#### [Exercise description]
The output should be limited to the line holding "- Static file serving" and the lines after it through the end of the entries, each restated exactly.

#### [Records supplied]
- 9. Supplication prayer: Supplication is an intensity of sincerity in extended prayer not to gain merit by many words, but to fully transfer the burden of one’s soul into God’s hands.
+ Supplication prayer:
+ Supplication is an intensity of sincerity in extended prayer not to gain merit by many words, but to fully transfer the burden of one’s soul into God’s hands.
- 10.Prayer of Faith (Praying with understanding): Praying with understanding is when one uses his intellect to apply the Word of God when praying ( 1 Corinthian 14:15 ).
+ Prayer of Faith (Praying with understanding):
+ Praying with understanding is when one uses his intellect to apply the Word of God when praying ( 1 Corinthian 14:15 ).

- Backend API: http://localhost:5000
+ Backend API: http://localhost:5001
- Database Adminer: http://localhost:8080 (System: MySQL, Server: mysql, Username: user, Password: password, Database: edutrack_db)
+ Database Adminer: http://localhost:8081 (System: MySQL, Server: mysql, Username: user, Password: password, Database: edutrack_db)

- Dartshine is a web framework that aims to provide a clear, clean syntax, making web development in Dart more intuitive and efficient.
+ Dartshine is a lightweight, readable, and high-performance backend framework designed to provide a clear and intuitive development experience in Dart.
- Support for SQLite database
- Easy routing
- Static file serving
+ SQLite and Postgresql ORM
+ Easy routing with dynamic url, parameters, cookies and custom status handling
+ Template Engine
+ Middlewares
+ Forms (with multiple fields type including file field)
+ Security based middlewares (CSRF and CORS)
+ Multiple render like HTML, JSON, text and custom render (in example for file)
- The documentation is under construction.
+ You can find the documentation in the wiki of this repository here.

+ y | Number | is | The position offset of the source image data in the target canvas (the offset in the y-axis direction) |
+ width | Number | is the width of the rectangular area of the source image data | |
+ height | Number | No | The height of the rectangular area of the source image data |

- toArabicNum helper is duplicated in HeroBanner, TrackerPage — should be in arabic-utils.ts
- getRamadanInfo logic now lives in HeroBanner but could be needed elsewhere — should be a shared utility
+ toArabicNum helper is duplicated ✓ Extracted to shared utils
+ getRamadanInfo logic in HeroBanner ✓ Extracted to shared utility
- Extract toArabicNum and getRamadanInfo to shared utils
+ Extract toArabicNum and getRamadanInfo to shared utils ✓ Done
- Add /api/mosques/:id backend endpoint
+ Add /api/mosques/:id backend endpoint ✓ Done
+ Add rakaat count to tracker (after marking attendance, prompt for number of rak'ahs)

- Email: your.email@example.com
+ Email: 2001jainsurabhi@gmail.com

#### [Response to this task]
- Static file serving
+ SQLite and Postgresql ORM
+ Easy routing with dynamic url, parameters, cookies and custom status handling
+ Template Engine
+ Middlewares
+ Forms (with multiple fields type including file field)
+ Security based middlewares (CSRF and CORS)
+ Multiple render like HTML, JSON, text and custom render (in example for file)
- The documentation is under construction.
+ You can find the documentation in the wiki of this repository here.

+ y | Number | is | The position offset of the source image data in the target canvas (the offset in the y-axis direction) |
+ width | Number | is the width of the rectangular area of the source image data | |
+ height | Number | No | The height of the rectangular area of the source image data |

- toArabicNum helper is duplicated in HeroBanner, TrackerPage — should be in arabic-utils.ts
- getRamadanInfo logic now lives in HeroBanner but could be needed elsewhere — should be a shared utility
+ toArabicNum helper is duplicated ✓ Extracted to shared utils
+ getRamadanInfo logic in HeroBanner ✓ Extracted to shared utility
- Extract toArabicNum and getRamadanInfo to shared utils
+ Extract toArabicNum and getRamadanInfo to shared utils ✓ Done
- Add /api/mosques/:id backend endpoint
+ Add /api/mosques/:id backend endpoint ✓ Done
+ Add rakaat count to tracker (after marking attendance, prompt for number of rak'ahs)

- Email: your.email@example.com
+ Email: 2001jainsurabhi@gmail.com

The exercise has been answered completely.